Here’s one of several chilling, morally decisive scenes:
The Bible and the Heart
The Bible speaks to this catastrophe. It persistently warns about bad company, and particularly of giving unrighteous people access to our heart.
The heart is the source of our spiritual, moral, intellectual, emotional, and volitional life (Pr. 4:23; Lk. 6:45). The condition of our heart produces all of our words and actions (Pr. 23:7; Mt. 15:17–20). In today’s metaphor, the biblical heart is our immaterial “core.” What we are in our external life is what we are at our core, our heart.
We increasingly hear philanderers and abusers declare when publicly exposed, “I want everybody to know that’s not who I really am.” But it is who they are. There’s no incongruity between our external moral life and our internal spiritual condition. The latter produces the former. Long-term hypocrisy is impossible to pull off.
The Peril of the Unguarded Heart
This is why the Bible warns us to guard our heart, which includes protecting it from the ungodly (Ps. 119:11; Pr. 3:1–8; 7:25; 2 Chr. 19:2). Godly companions will spur us to godliness; ungodly companions will spur us to ungodliness (Pr. 13:20). “Evil company corrupts good habits” (1 Cor. 15:33).
The first Psalm, which establishes the theme for the following 149 (the righteous man versus the unrighteous man), begins by warning the righteous about associating with the unrighteous. Even the wisest is vulnerable. The wisest man who ever lived apart from Jesus Christ, King Solomon, was seduced to apostasy from God because he married pagan women who captured his heart for their idolatry (1 Kin. 11:1–4).

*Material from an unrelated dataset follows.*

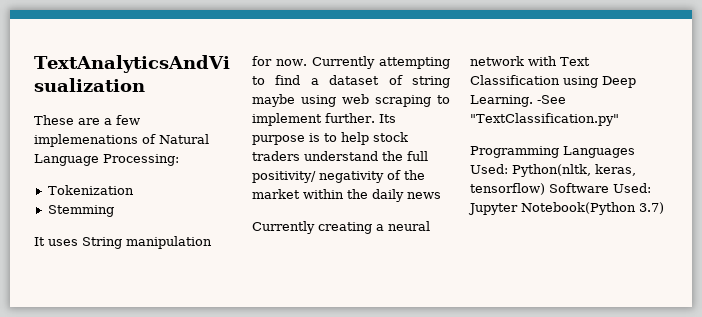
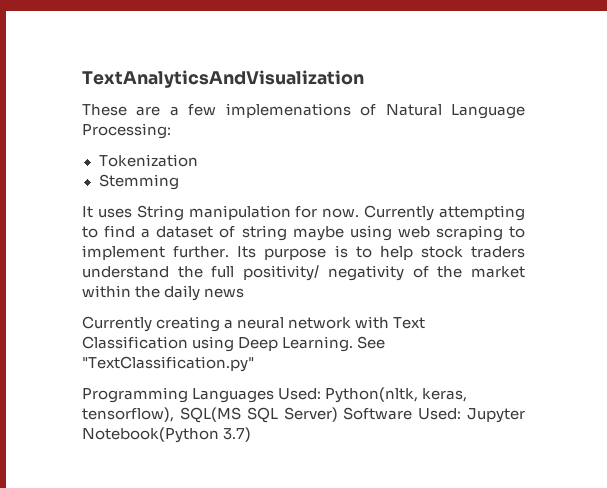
[537,95,566,104] -See -> [357,336,386,349] See
[470,183,545,195] tensorflow) -> [82,407,338,423] tensorflow), SQL(MS SQL Server)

While our default attitude should be kindness and friendliness toward sinners, we may never allow them access to our heart. Jesus was a accused of being a friend of sinners (Mt. 11:19), that is, of associating with and condescending to them, but he was separate from sinners (Heb. 7:26), and he did not commit himself, that is, his heart, to any (Jn. 2:24).
Rousseau and Marxism
If a relational characteristic of earlier generations was excess of guardedness and reluctance to open one’s heart to others, the overreacting blunder of our own time is a refusal to guard our heart, an eagerness to share our heart with any and all on almost any occasion — as long as we can get an audience.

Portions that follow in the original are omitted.